Моя уловка Шувалова не остановила.
— О вас, генерал, ходят странные слухи, как о стороннике войны с Германией. Это было бы катастрофой.
Мне в новом свете открылся выбор места для обеда: подумать только, дипломаты никак не избавятся от призраков союза трех императоров! Не подав виду, я спросил:
— Не заказать ли нам бутылочку Гран Крю от дома Айала?
— Михаил Дмитриевич, вы меня не слышите?
— Слышу прекрасно, ваше сиятельство. Но вы не ответили на мой вопрос.
Шувалов смешался. Он подозвал официанта, попросил принести шампанского.
— Какова ваша цель прибытия в Париж, генерал? — спросил он, сбитый с толку, но отрабатывающий свою программу.
— Конечно же, пожинать лавры славы, — известил я дипломата, окончательно ввергнув его в ступор.

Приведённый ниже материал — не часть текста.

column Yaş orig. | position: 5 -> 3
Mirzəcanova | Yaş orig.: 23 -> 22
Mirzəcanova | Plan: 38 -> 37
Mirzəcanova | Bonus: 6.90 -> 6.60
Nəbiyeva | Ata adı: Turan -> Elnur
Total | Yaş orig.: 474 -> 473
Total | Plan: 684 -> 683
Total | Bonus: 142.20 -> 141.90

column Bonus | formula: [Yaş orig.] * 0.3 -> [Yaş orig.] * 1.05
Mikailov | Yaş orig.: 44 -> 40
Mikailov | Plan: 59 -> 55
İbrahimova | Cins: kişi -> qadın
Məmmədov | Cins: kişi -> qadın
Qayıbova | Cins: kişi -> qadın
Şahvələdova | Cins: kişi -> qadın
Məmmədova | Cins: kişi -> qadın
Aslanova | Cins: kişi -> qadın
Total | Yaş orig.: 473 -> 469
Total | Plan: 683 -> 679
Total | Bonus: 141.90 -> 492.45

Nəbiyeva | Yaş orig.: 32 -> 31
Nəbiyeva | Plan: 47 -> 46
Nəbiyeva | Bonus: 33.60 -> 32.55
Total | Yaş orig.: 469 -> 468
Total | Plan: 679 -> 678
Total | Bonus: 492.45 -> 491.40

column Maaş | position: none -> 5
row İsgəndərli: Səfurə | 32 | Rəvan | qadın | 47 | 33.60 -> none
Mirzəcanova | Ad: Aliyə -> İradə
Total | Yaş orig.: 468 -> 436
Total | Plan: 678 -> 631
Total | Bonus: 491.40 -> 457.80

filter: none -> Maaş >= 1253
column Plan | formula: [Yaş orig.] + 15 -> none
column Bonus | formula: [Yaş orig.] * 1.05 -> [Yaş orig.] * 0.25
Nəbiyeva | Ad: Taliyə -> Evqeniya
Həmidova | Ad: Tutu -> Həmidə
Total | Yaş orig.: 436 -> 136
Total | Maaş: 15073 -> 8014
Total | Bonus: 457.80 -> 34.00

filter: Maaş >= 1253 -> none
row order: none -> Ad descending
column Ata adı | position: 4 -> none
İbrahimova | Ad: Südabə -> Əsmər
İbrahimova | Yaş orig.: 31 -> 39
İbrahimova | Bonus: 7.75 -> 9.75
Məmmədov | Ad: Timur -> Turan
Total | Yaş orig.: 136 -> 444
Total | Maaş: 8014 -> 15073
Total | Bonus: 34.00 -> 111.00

— Меня просили из Петербурга, — несколько неуверенно сказал он, — попросить вас воздержаться от политических заявлений.
— Я в отпуске, граф, и желаю вкусить всех наслаждений, коими столь богата столица Франции.
— Чудесный план, генерал, просто великолепный. От всей души желаю вам хорошо повеселиться.
Наивный, он и представить себе не мог, что я понимал под настоящим весельем, во всяком случае, не его нелепые излияния. Покинув растерянного графа, я отправился на встречу с сербскими студентами, которых пригласил к себе в съемный дом — они желали вручить мне благодарственный адрес, я же запланировал небольшую пирушку. И там, в обществе восторженных почитателей и нескольких газетчиков, я с превеликим наслаждением произнесу тост — своего рода ответ Шувалову, всей петербургской сволочи, погрязшей в старческом маразме и думах о былом, чтобы вскоре, если верить Дяде Васе, рыдать над обломками империи.